People hold up a picture and “say who the person was and say a prayer,” she says. “It was new for the [Jewish] kids. They teach us and we teach them. Parents are very interested in our culture and religion. When my kid was doing her first communion, the parents said you’d better invite us.”

Kapi’i Cole is popular with his Jewish classmates at Kehillah. He says it wasn’t until sixth grade that he first “realized I felt different in a way because I wasn’t actually Jewish.”

He finds his extensive Jewish education valuable. After Kapi’i completed the eighth grade at Wornick, his parents offered him the option of transferring to a public school. He chose to stay in a Jewish environment because “most of my friends were going there. It was pretty supportive.”

He did have a couple of difficult experiences because of his non-Jewish status. When he applied to JCHS in San Francisco he was rejected because neither of his parents are Jewish. He was also turned away from BBYO, a national Jewish youth program, for the same reason. “I was disappointed,” Kapi’i says.

But his education certainly made him a formidable advocate for Jews, Judaism and Israel.

Says Kapi’i: “The first time I heard anti-Israel and anti-Semitic [talk] I thought, ‘Do they know what they’re talking about? Do they even know where Israel is?’ It’s people who have nothing better to do, and use Jews as scapegoats. I’m pro-Israel and obviously pro-Judaism.”

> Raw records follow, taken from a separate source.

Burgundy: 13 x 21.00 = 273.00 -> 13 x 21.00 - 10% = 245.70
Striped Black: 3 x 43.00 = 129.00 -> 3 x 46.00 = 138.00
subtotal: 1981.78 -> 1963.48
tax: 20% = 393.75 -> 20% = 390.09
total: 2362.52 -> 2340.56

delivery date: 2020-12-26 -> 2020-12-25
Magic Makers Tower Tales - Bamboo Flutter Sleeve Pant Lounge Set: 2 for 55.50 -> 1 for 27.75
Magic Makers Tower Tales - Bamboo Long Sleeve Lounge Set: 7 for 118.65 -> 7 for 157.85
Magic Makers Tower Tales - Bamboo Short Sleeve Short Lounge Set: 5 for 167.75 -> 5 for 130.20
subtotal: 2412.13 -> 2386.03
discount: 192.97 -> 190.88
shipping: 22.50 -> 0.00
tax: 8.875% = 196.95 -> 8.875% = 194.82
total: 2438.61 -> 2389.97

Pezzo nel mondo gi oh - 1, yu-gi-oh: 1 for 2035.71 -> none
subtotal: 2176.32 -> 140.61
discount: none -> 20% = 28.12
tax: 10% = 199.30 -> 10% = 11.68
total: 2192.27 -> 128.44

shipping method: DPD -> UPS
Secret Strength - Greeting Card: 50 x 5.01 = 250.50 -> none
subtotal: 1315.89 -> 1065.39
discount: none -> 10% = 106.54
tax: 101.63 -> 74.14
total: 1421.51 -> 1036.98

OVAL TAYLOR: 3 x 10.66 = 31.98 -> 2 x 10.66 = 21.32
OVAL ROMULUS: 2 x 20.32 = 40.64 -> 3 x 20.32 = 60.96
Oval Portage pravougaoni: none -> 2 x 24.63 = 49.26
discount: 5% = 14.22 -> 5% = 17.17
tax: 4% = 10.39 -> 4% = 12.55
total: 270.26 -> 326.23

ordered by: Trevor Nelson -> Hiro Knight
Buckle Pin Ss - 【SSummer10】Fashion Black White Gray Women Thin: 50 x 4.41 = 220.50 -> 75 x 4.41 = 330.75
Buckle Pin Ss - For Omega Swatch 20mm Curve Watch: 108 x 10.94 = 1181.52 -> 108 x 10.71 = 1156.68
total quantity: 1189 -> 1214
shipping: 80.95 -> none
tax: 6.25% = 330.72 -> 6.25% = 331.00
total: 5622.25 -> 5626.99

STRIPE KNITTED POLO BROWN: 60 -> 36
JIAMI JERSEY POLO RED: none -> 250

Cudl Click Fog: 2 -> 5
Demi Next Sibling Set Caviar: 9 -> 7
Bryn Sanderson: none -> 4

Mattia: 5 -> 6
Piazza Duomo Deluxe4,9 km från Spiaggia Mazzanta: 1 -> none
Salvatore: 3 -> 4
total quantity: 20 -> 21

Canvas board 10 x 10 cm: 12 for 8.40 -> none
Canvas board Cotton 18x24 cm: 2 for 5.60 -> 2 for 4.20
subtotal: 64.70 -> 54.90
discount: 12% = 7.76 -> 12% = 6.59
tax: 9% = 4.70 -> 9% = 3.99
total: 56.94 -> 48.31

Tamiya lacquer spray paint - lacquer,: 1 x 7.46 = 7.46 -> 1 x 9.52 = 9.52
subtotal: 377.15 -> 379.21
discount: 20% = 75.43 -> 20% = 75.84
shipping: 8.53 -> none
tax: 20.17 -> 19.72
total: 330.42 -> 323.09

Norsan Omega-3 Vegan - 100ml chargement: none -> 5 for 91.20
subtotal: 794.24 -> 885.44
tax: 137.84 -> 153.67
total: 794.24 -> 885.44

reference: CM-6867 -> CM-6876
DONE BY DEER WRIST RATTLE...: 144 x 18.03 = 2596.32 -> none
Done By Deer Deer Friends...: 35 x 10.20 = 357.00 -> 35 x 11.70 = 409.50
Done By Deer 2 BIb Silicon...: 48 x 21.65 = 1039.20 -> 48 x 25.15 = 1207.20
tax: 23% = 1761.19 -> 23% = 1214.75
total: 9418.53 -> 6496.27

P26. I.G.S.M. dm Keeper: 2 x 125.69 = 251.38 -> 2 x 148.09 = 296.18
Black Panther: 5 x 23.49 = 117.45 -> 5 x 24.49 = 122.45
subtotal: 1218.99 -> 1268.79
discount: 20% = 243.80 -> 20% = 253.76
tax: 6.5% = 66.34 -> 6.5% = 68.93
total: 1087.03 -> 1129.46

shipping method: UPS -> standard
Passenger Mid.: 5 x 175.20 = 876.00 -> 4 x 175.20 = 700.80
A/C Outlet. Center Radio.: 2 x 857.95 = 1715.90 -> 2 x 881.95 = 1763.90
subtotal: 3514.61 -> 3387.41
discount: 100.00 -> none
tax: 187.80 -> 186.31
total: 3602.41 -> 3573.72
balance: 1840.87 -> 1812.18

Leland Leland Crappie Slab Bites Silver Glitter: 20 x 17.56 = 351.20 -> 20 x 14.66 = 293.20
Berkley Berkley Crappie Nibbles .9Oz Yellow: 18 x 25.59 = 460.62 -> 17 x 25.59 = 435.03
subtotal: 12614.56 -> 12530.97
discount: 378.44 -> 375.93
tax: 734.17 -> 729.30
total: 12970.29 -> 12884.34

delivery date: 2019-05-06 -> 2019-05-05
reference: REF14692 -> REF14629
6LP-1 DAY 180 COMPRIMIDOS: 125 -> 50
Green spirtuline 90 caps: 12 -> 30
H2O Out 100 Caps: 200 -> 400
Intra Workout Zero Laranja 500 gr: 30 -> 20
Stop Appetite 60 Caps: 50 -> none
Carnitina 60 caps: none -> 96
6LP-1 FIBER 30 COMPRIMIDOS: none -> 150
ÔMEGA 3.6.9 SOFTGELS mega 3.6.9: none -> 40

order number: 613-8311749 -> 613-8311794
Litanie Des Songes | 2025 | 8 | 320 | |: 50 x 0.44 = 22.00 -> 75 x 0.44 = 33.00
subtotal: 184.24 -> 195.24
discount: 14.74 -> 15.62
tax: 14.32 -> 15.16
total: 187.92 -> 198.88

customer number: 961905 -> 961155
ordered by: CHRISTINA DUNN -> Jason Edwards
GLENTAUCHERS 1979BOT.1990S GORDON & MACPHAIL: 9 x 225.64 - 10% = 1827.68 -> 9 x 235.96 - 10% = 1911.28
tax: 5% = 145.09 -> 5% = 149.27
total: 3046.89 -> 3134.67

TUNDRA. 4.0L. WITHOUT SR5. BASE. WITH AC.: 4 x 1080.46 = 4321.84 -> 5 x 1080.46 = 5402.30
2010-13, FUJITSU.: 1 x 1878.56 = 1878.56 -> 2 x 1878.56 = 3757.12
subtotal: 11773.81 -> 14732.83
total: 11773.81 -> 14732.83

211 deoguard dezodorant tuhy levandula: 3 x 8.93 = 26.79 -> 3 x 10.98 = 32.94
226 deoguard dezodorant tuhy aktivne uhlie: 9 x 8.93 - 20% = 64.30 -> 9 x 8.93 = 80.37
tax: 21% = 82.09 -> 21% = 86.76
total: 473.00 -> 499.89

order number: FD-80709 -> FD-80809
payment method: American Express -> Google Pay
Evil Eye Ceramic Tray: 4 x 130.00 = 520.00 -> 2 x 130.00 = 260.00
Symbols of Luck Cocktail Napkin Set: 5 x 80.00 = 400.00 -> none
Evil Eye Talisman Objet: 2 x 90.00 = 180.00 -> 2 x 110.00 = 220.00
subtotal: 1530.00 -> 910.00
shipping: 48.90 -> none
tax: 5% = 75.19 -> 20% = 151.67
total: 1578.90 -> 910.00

Kapi’i ’s mother, Venesia, says when she takes the family home to her native Hawaii (the name Kapi’i means “warrior” in Hawaiian) her son is usually asked to lead the blessings over meals and other gatherings.

The blessings are always in Hebrew.

“He feels comfortable with himself,” she says, “and for me that’s one of the greatest things. He never felt like he didn’t belong.”

Most non-Jewish students feel the same way, even when it comes to Jewish-oriented courses, says Howard, the head of school at Kehillah.

“Often their favorite class is Hebrew,” Howard notes. “And last year, one of the non-Jewish students was the first to hand in the permission slip [for the Israel trip]. There is an eagerness, a desire to understand. They have a tremendous appreciation for Judaism and Jewish culture.”

Summed up Tehiyah’s James: “We are happy and proud to share the beauty of Judaism.”

Dan Pine

Dan Pine is a contributing editor at J. He was a longtime staff writer at J. and retired as news editor in 2020.